In the midst of an election year an independent guy like me is afforded the opportunity to just sit back and savor the moment as the arsenal of disparaging facts and selective talking points are used by both sides to gain the advantage. The beauty of the U.S. political landscape is that independents and moderates from both parties - the silent majority - always manage to throw a wrench into the system to stop any runaway agenda that starts to give indigestion.
Yet, the most fascinating aspect of any presidential campaign is that the candidates present themselves as economic leaders when in fact they're nothing more than surfers, riding economic waves wherever they take them. And the problem that all of them face is that citizens expect solutions because that is what they've been sold, and when failure sets in, they're voted out and the game starts anew.
As we know, the American consumer is an avid user of credit instruments and has increasingly relied on debt for lifestyle support, and although banks and Wall Street underestimated risk, so did borrowers. I am never one to defend Wall Street, but nobody mentions the incompetence of the buyers that disbursed good money for toxic assets without due diligence. Ultimately if one cannot understand an investment, please don't buy it, and, yes, it takes two to tango.
The labor force participation rate has, without a doubt, sweetened the current unemployment numbers, and I demonstrated the effect in the article "Why U.S. Unemployment Rate Is 12.1%," although some even went as far as excusing the reduced labor participation on baby-boomer retirement.
But we need to capture the data for the last two decades to get a better view. The chart below shows labor force participation and consumer credit, and I chose these two data series because they go hand in hand: Jobs enable the ability to acquire and service debt, or so goes the logic.
What we see is that the labor participation rate has been in decline since the dot.com era, but the expansion of consumer credit continued unabated until the house of cards came crashing down. The fact that we do have an aging population hardly accounts for the decline in the labor participation rate dating back to 2000, when the oldest boomer was 54 years old.
I used "revolving credit" as a separate data series because "total consumer credit" implies that total consumer credit has rebounded recently, yet it includes student loans, and that credit type alone has mushroomed over 300% between the end of 2007 and 2011 - or from $98.4 billion to $425.1 billion. In addition, another $28 billion in student loans was added to the total in January of 2012 alone, and I doubt seniors are going back to college. Without student loans and between the end of the 2007 and 2011, "total consumer credit" declined by $34 billion. Mortgages are not included, and we know that they have a story all of their own.

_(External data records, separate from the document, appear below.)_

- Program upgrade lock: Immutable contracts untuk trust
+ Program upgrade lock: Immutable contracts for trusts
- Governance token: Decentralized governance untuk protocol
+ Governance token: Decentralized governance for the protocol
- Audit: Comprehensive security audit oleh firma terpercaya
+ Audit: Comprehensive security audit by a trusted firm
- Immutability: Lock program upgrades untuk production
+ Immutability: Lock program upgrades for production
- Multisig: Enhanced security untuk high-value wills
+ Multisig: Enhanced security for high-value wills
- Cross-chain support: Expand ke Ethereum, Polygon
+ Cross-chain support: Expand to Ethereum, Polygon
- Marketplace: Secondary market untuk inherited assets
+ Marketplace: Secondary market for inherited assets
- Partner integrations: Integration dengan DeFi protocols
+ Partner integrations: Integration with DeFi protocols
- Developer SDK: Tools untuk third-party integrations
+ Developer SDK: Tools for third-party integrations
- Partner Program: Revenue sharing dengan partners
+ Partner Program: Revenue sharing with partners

Regardless of the reason, it is clear that less and less Americans had a job relative to the increasing population, while it appears that debt compensated for the income shortfall, in a general sense, that is. But I believe that a major contributing factor was the result of unintended consequences created by manufacturing when it relocated overseas in search of cheaper labor. Corporations forgot that the major consumer base was still right here at home, or the proverbial "biting the hand that feeds you." Ultimately those working for $10 a day could not afford their wares, while the only resource to keep up with the Joneses at home was the almighty credit card. Eventually the law of diminishing returns catches up with every myopic economic decision.
Based on data from the World Bank, U.S. exports account for 13% of GDP, while the four largest eurozone exporters depend far more on the foreign consumer than the U.S., and they are Germany (47%), France (25%), Italy (27%), and The Netherlands (78%). The ratio of exports to GDP in the United Kingdom is 29% and China registers 30%.
The American trade deficit data shown in the chart above is a virtual replica of the U.S. labor participation rate, and while the impact wasn't immediately felt until the year 2000 or so, the exponential growth that occurred over the last decade forced the increasing use of credit to support our habits. After all, we always have to buy the latest gadget.
The flip side is that what we are witnessing in the U.S. will have larger repercussions around the globe, and that's where the export dependency answers that question. Considering that we're looking at a slow moving macro picture, the real damage is yet to come, and the argument that the BRICs were the economic saviors will leave a lot to be desired..
Looking at the first chart, I'll close with an independent political thought. If Obama blames Bush for a declining labor participation rate, then Bush blames Clinton, but Clinton thanks Bush Sr for the increase, and Bush Sr. blames Reagan for the decline. It's never that simple, is it? If they were economic leaders, or miracle workers, they shouldn't have to blame the predecessor and just fix whatever needs to be fixed.